In this study, the participants were not necessarily trained or instructed on how to maximize prosthetic energy return; yet most participants (14 out of 22 participants) chose to walk in a way that increased prosthetic positive work and self-selected speed. In the future, it may be interesting to see whether targeted interventions, such as using real-time propulsive force feedback [38], could further engage individuals to utilize the spring-like function of ESR prostheses. Also, the correlation between prosthetic energy return and walking speed (Fig. 4a) may indicate that interventions that encourage fast walking could be another way to enhance prosthesis mechanics.
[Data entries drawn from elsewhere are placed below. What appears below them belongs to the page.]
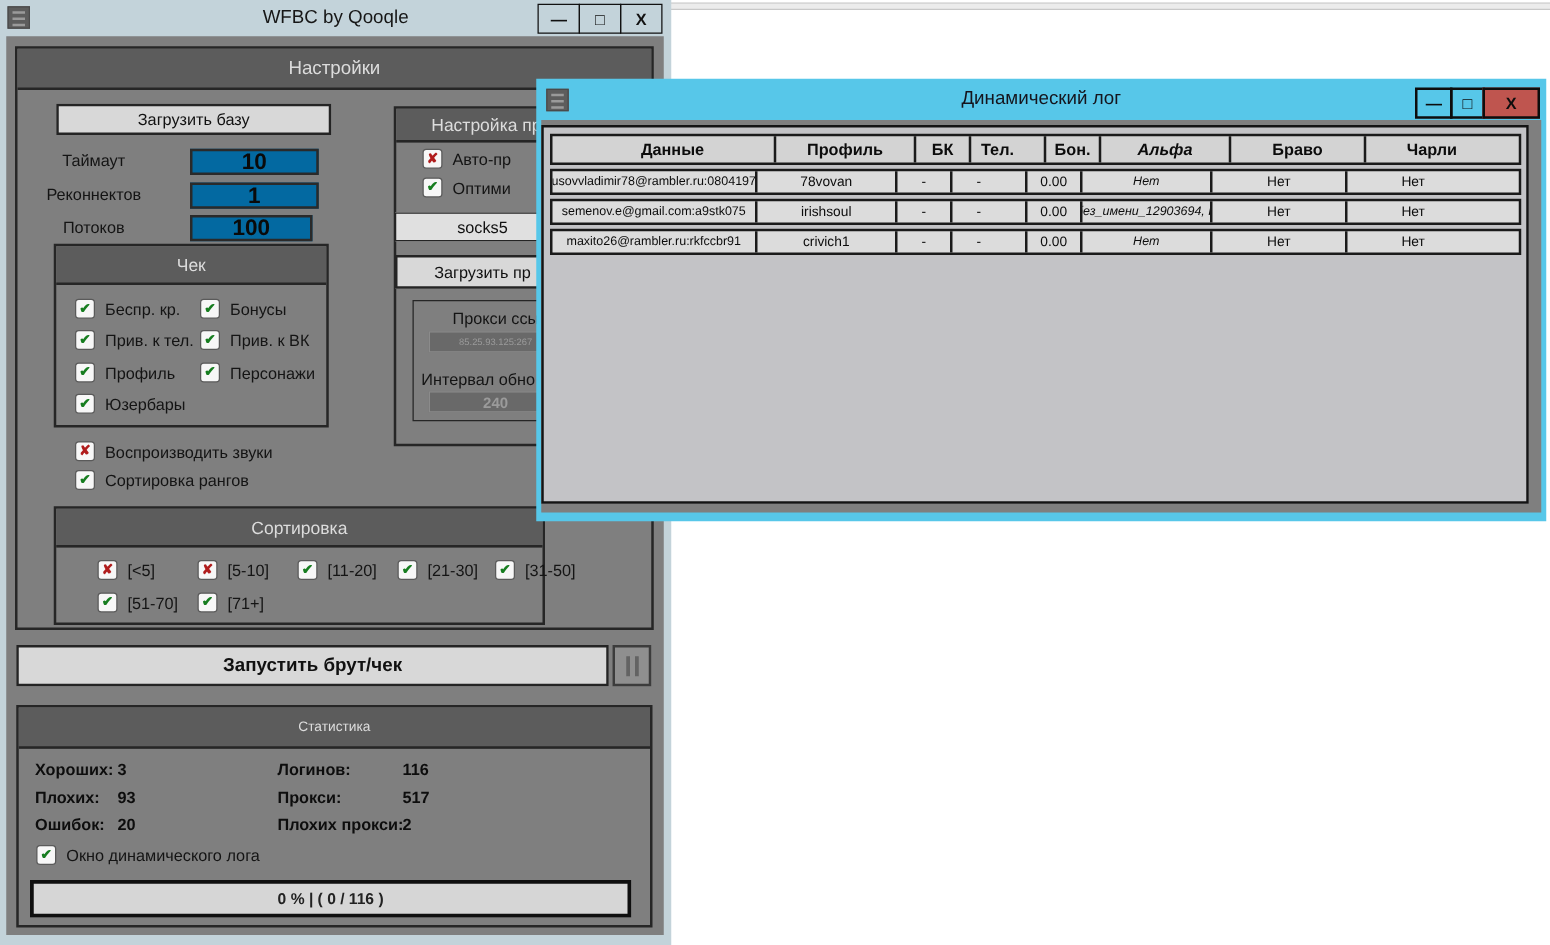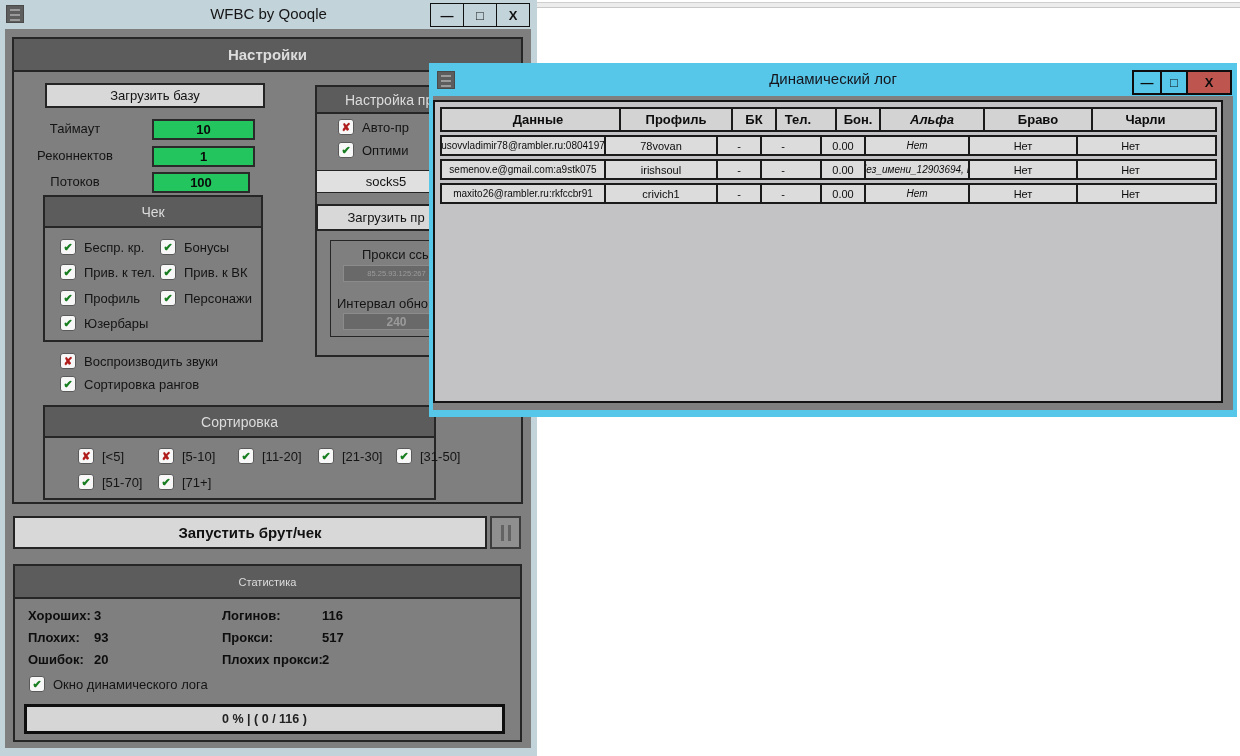--- a/index.html
+++ b/index.html
@@ -28,23 +28,23 @@
     font-size:13px; color:#111; background:transparent; }
 
   
   .group { position:absolute; border:2px solid #262626; background:#7f7f7f; }
   .ghead { position:absolute; left:0; top:0; width:100%; background:#5c5c5c;
     border-bottom:2px solid #262626; color:#dcdcdc; text-align:center;
     display:flex; align-items:center; justify-content:center; font-size:14px; }
 
   .btn { position:absolute; background:#d8d8d8; border:2px solid #242424;
     display:flex; align-items:center; justify-content:center; font-size:13px; color:#111; }
-  .field { position:absolute; background:#22c55e; border:2px solid #2a2a2a;
+  .field { position:absolute; background:#0369a1; border:2px solid #2a2a2a;
     display:flex; align-items:center; justify-content:center;
-    font-size:13px; font-weight:bold; color:#0a0a0a; }
+    font-size:18px; font-weight:bold; color:#0a0a0a; }
   .dfield { position:absolute; background:#696969; border:1px solid #8b8b8b;
     display:flex; align-items:center; justify-content:center; color:#9b9b9b; }
   .lbl { position:absolute; font-size:13px; color:#141414; white-space:nowrap; }
 
   .cb { position:absolute; width:16px; height:16px; background:#f7f7f7;
     border:1px solid #5a5a5a; border-radius:3px; display:flex; align-items:center;
     justify-content:center; font-size:11px; font-weight:bold; line-height:1; }
   .cb.on  { color:#177d20; }
   .cb.off { color:#b01c1c; }
 
@@ -107,21 +107,21 @@
             <span class="max-glyph">□</span>
           </div>
         <div class="wbtn-main">
             <span>X</span>
           </div>
       </div>
     </div>
     <div class="client-main"></div>
 
     <div class="group" style="left:12px; top:37px; width:511px; height:467px;">
-      <div class="ghead" style="height:33px; font-size:15px;font-weight:bold;">Настройки</div>
+      <div class="ghead" style="height:33px; font-size:15px;">Настройки</div>
     </div>
 
     <div class="btn" style="left:45px; top:83px; width:220px; height:25px;">Загрузить базу</div>
 
     <div class="lbl" style="left:10px; top:121px; width:130px; text-align:center;">Таймаут</div>
     <div class="field" style="left:152px; top:119px; width:103px; height:21px;">10</div>
     <div class="lbl" style="left:10px; top:148px; width:130px; text-align:center;">Реконнектов</div>
     <div class="field" style="left:152px; top:146px; width:103px; height:21px;">1</div>
     <div class="lbl" style="left:10px; top:174px; width:130px; text-align:center;">Потоков</div>
     <div class="field" style="left:152px; top:172px; width:98px; height:21px;">100</div>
The current study is not without limitations. As stated previously, speed-matched trials were not performed post-adaptation, however this has led to a deeper level of analysis than previously anticipated. Some subjects’ speed changes could be below previously-reported minimum detectable thresholds for walking velocity [39]. However, we believe the concepts developed in the current study still hold merit and are applicable to the subjects exhibiting dramatic changes in walking speed. The mechanical work analysis performed in this study can reveal how much energy a prosthesis can store and return; yet, such analysis may not identify how the energy is being transferred from the user to the prosthesis, and vice versa. Additional analyses, such as a power flow analysis [40, 41] may be better equipped to understand how mechanical energy flows throughout the body, and could further elucidate the interaction between the user and the prosthesis. In addition, it should be mentioned that the subjects appearing in the current study are all experienced prosthesis users, with an average of 7.5 years post-amputation. As such, drawing conclusions to initial gait retraining of people with amputations is limited. Lastly, it is currently unclear whether 3 weeks is sufficient to allow individuals to fully adapt to a new prosthesis. We felt that 3 weeks was appropriate based on recommendation from English et al. [42], and in light of the study design which included exchanging only one aspect/component of the prosthesis rather than the entire prosthesis setup (i.e., socket and suspension system remained unchanged). It is possible that a longer adaptation time could result in further changes in gait outcomes, but we opted to keep the adaptation period to 3 weeks to minimize potential drop-outs from the participants.

Conclusions

After 3 weeks of adaptation to a new prosthetic device, users exhibited an increase in positive prosthesis and sound ankle-foot work, as well as an increase in self-selected speed. Increased prosthesis work could reflect a greater step-by-step utilization of a prosthesis’ spring-like property, suggesting that prosthesis users can change their gait mechanics to better interact with their prosthesis. Analyzing mechanical work profiles may be desirable for tracking gait rehabilitation or response to a prosthesis over time. Future directions for this work could entail analyzing new prosthesis users to fully understand the process of prosthesis adaptation, correlating mechanics-based measures to patient-reported outcomes (such as comfort, ease of use, appearance, and sound), and determining whether targeted interventions could further increase prosthetic energy utilization.